With regards to fish, the general rule is: go for smaller species that have a shorter life span. The longer a fish lives, and the larger it becomes, the more likely it is to have absorbed substances that are bad for your health.

Take tuna, for example. Many experts advise against feeding tuna to dogs due to the high levels of mercury and other heavy metals that accumulate during its life.

Large fish tend to have lots of bones too. It is vital to ensure that all bones are extracted before feeding the fish to your dog; otherwise, there is a real risk of choking.

Instead, you could try feeding them something like sardines, as they are small and contain far less mercury. They are also soft-boned, which gets around the possible choking hazard, and they are packed with goodness.

One word of advice, though: try to avoid canned sardines in saltwater because of the high sodium content. Natural oils are okay (coconut or olive oil) but rinse them first as even these can have a laxative effect if they have too much.


the dog eats food from a bowl

Responsible dog owners obviously want the best for their beloved furry friends. We love to give them treats, but not at the cost of their health.

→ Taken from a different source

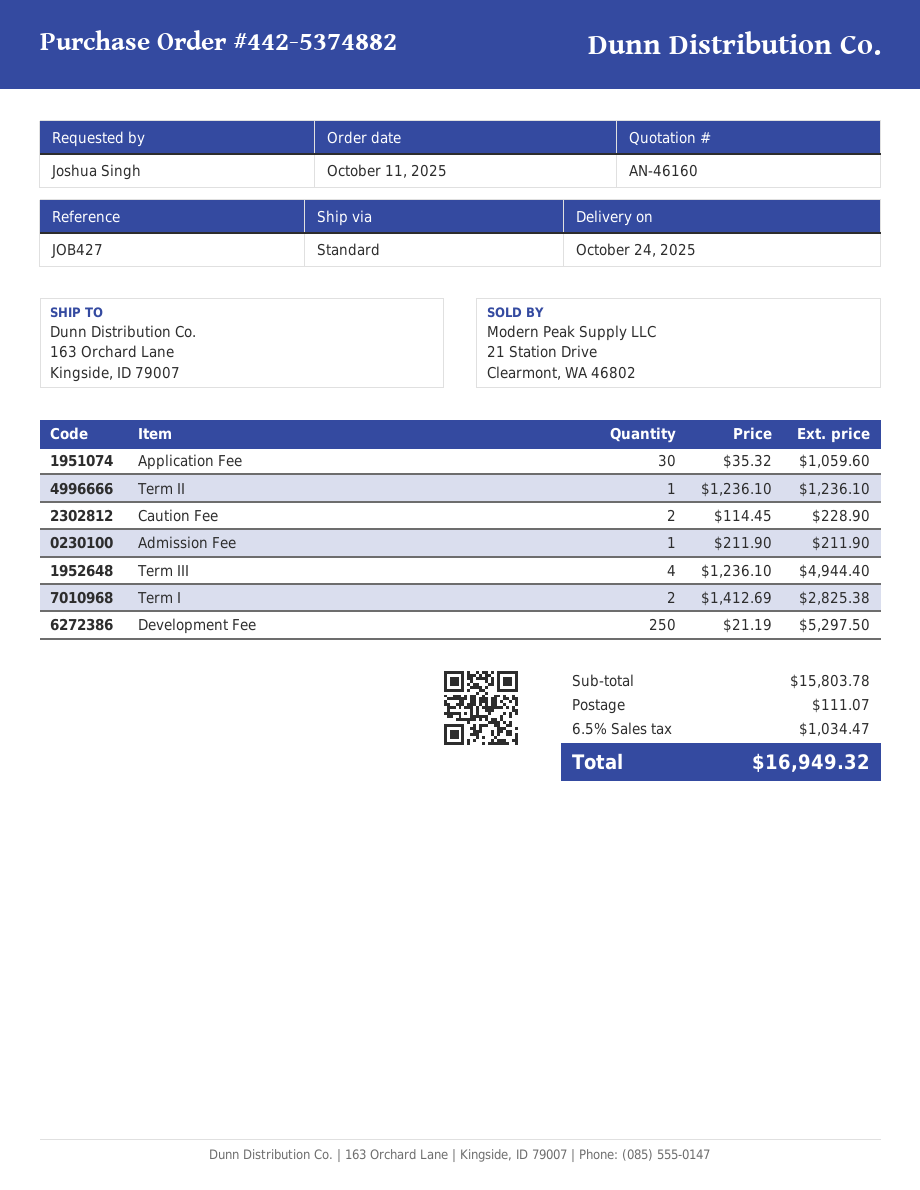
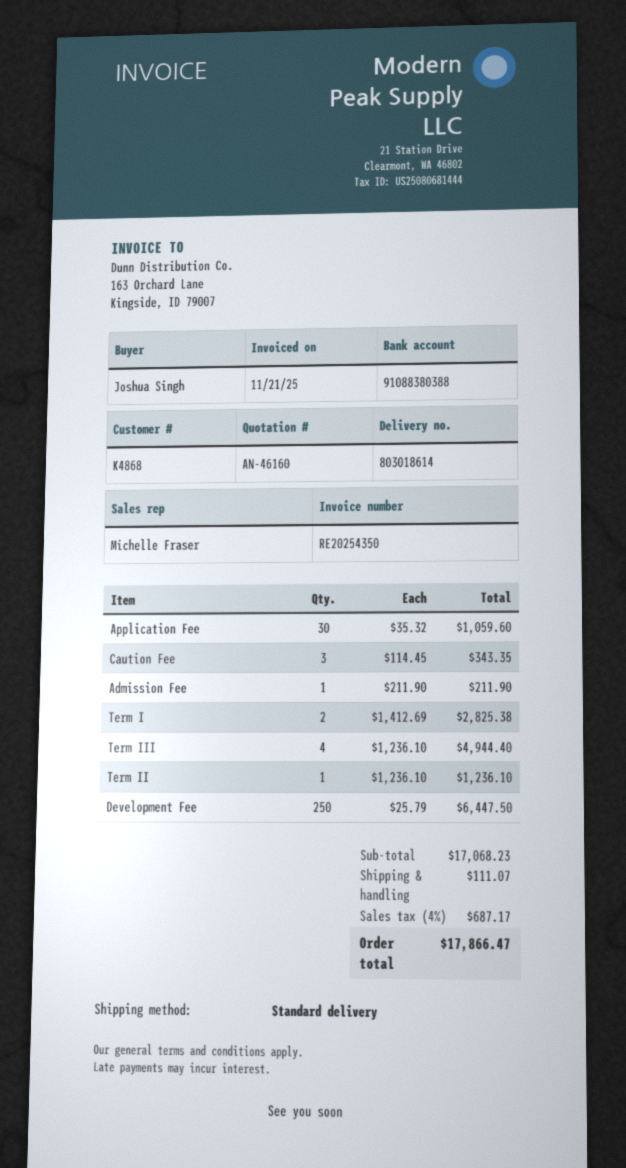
Caution Fee: 2 x 114.45 = 228.90 -> 3 x 114.45 = 343.35
Development Fee: 250 x 21.19 = 5297.50 -> 250 x 25.79 = 6447.50
subtotal: 15803.78 -> 17068.23
tax: 6.5% = 1034.47 -> 4% = 687.17
total: 16949.32 -> 17866.47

This is why it is good to ask questions like ‘can dogs eat scallops?’ rather than filling their bowl with them first and hoping for the best.

As with any new foods, it should be introduced slowly, keeping a careful eye out for any adverse reactions. If you notice any changes that cause you to worry, seek veterinary advice immediately.

So, are scallops safe for your dog? As long as we remember that there is no substitute for normal dog food, then the occasional treat won’t hurt.

No treat should ever replace a whole meal, and a couple of plain scallops every now and again, with no seasoning (and never fried or raw!) will keep them happy. It will also allow them to enjoy the same health benefits that we gain from this delicacy.

Important note: like us, dogs may suffer from food intolerance or allergies!

There may be a chance that your dog has a seafood or fish allergy or that their system can’t cope with it. This is why it is important to introduce new foods slowly, in small amounts. If you find that your poor pooch gets sick from eating fish or scallops, then clearly it’s time to find another type of food.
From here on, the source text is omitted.